長期化する貿易戦争。投機筋は身動きを取れない?

 まず、5月14日の朝方、トランプ米大統領が中国との貿易協議について「われわれはそれが成功かどうか、約3~4週間以内に知らせることになるだろう」とホワイトハウスで発言。これを理由に、東京時間にかなり買い戻しが入り、下げ幅を縮めました。

 USTRによると、第4弾の制裁関税案に関しては、6月17~24日でパブリックヒアリングを行い、反対意見を受け付けるようです。トランプ米大統領が言う「約3~4週間以内」は、このパブリックヒアリングが始まる時期。その後に、28日から大阪でG20(先進20カ国・地域)首脳会議が開催され、ここで中国の習近平(シー・ジン・ピン)国家主席とトップ会談をするとの報道もあります(トランプ大統領は大阪に来ないという説もあるようですが)。 

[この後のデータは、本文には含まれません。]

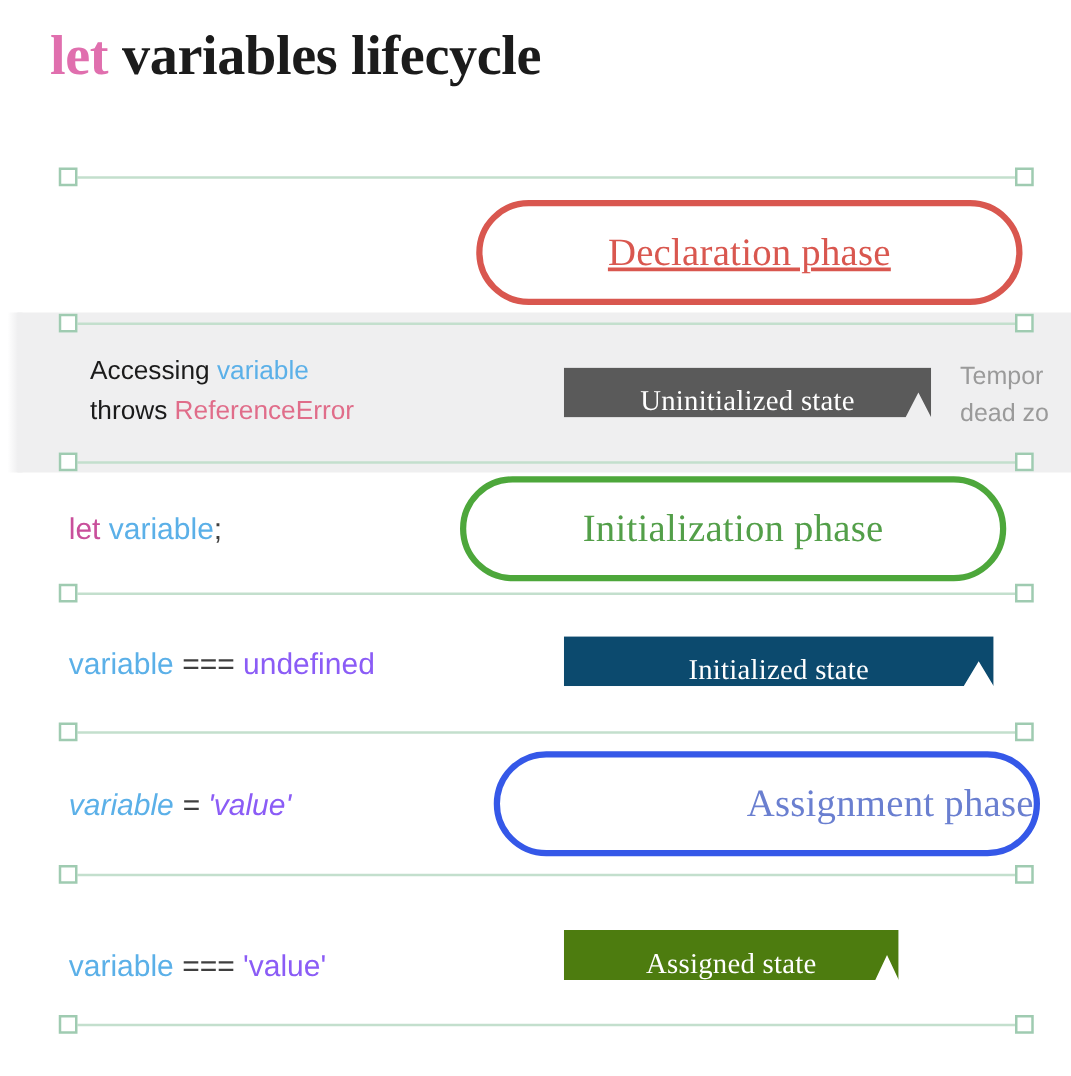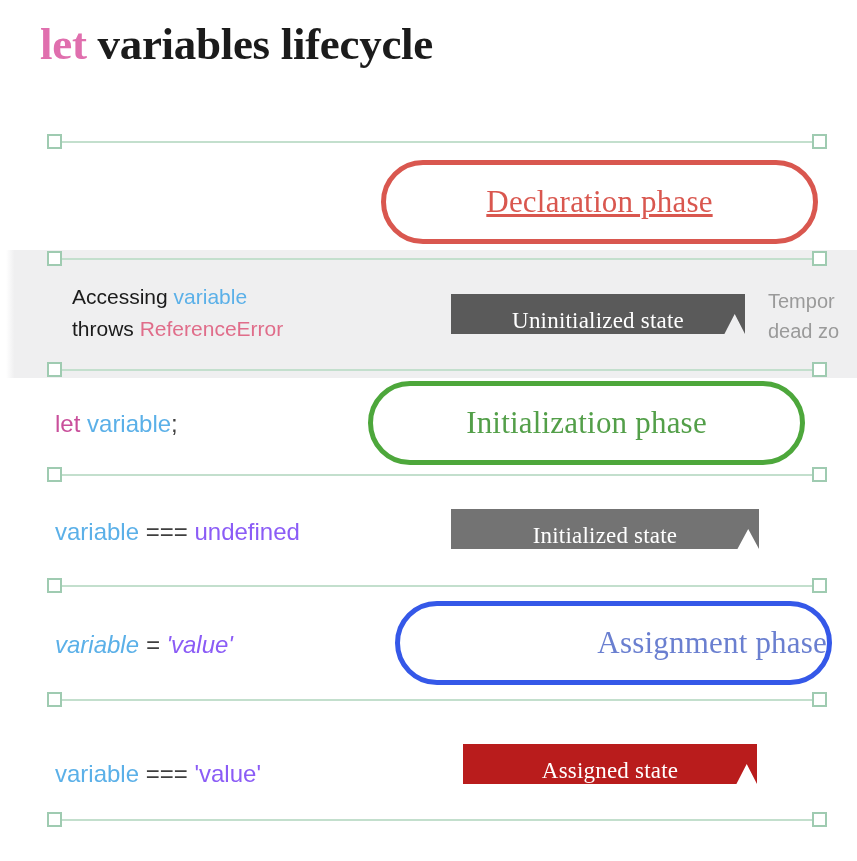"Initialized state" #ribbon-initialized { background: #737373 -> #0c4a6e; width: 308px -> 344px }
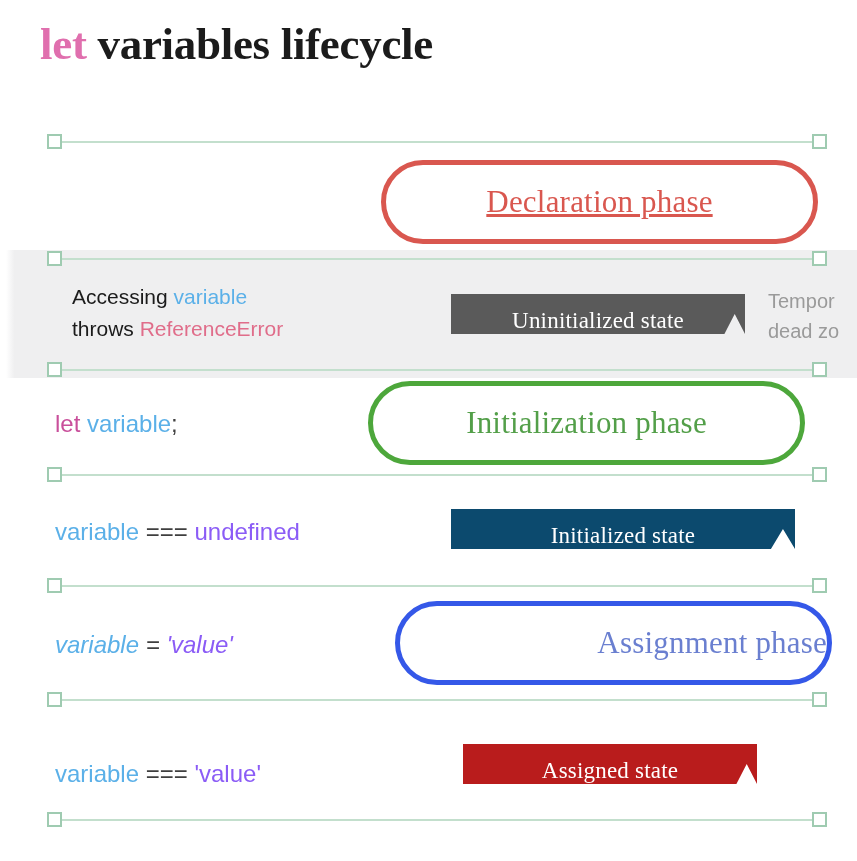"Assigned state" #ribbon-assigned { background: #b91c1c -> #4d7c0f; margin-left: 12px -> none; width: 294px -> 268px }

 これだけ考えても、4週間で道筋が見えるとも言えませんし、「6週間くらいは必要じゃないか?」とかツッコミも入りそうです。ここで決裂してしまうと、第4弾の発動時期が7月以降で設定されます。そもそもトランプの「4週間で~」も、今年4月、中国の劉鶴(リウ・ホー)副首相と会談した際、「今後4週間で方向性が分かるだろう」とすでに発言していました。いずれにしても今回の話はかなり長期戦覚悟と言えるわけです。

 株式市場(マーケット)の目線で言えば、トランプ氏や政権幹部の発言、中国側の動向に翻弄(ほんろう)される期間が長いということ。ゴールがよく分からないだけに「貿易摩擦オンならリスクオフ/貿易摩擦オフならリスクオン」という不毛な時間が結構続くということです。

 ここが5月入ってすぐの貿易摩擦トレードと違う点です。

 バリバリの売り方にとっても、ターゲットが決められないから、ここから売るのもリスクがあるわけです。第3弾の発動は「5月10日」と予告されていましたので、5月10日ターゲットの短期ショートで攻めることができます。第4弾の詳細発表も「5月13日」と予告されていましたので、そこ目がけた超短期ショートでいいわけです。

 しかし今回は、ターゲットとする日があいまい、かつ、かなり先。そこまで今のテンションで売り乗せが続くとも考えにくく、どこかで利益確定を入れる向きがあると、ポーンとリバウンドするリスクも売り方にはあります。